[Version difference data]

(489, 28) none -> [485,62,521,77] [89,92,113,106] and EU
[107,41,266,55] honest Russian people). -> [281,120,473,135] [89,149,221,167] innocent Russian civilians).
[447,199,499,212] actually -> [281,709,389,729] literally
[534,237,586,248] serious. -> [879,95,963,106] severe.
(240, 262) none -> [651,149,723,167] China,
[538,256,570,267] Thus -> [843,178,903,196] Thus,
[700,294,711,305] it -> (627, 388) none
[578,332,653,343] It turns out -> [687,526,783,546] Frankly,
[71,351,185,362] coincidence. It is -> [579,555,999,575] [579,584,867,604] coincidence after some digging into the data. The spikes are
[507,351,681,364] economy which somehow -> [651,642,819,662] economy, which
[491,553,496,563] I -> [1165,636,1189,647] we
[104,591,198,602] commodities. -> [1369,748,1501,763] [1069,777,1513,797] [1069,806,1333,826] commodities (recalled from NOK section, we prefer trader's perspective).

--

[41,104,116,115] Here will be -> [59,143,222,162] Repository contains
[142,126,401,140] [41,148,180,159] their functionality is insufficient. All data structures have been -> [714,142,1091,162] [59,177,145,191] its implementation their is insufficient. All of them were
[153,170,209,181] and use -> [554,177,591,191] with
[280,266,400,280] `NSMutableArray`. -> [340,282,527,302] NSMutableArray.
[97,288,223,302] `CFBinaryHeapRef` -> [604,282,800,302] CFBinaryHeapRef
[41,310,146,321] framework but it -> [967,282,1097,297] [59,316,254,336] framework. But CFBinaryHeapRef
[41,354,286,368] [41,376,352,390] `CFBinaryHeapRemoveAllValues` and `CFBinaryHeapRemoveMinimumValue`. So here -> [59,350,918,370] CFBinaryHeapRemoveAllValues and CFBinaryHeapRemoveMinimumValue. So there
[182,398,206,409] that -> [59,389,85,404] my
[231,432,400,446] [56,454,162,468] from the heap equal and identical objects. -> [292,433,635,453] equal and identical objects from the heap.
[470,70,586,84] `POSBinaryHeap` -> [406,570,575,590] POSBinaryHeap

The task:
One stretch of the lines above is wanted, from the line that contains "[41,310,146,321] framework but" through the line that contains "-> [406,570,575,590] POSBinaryHeap". Output it exactly.

Your solution:
[41,310,146,321] framework but it -> [967,282,1097,297] [59,316,254,336] framework. But CFBinaryHeapRef
[41,354,286,368] [41,376,352,390] `CFBinaryHeapRemoveAllValues` and `CFBinaryHeapRemoveMinimumValue`. So here -> [59,350,918,370] CFBinaryHeapRemoveAllValues and CFBinaryHeapRemoveMinimumValue. So there
[182,398,206,409] that -> [59,389,85,404] my
[231,432,400,446] [56,454,162,468] from the heap equal and identical objects. -> [292,433,635,453] equal and identical objects from the heap.
[470,70,586,84] `POSBinaryHeap` -> [406,570,575,590] POSBinaryHeap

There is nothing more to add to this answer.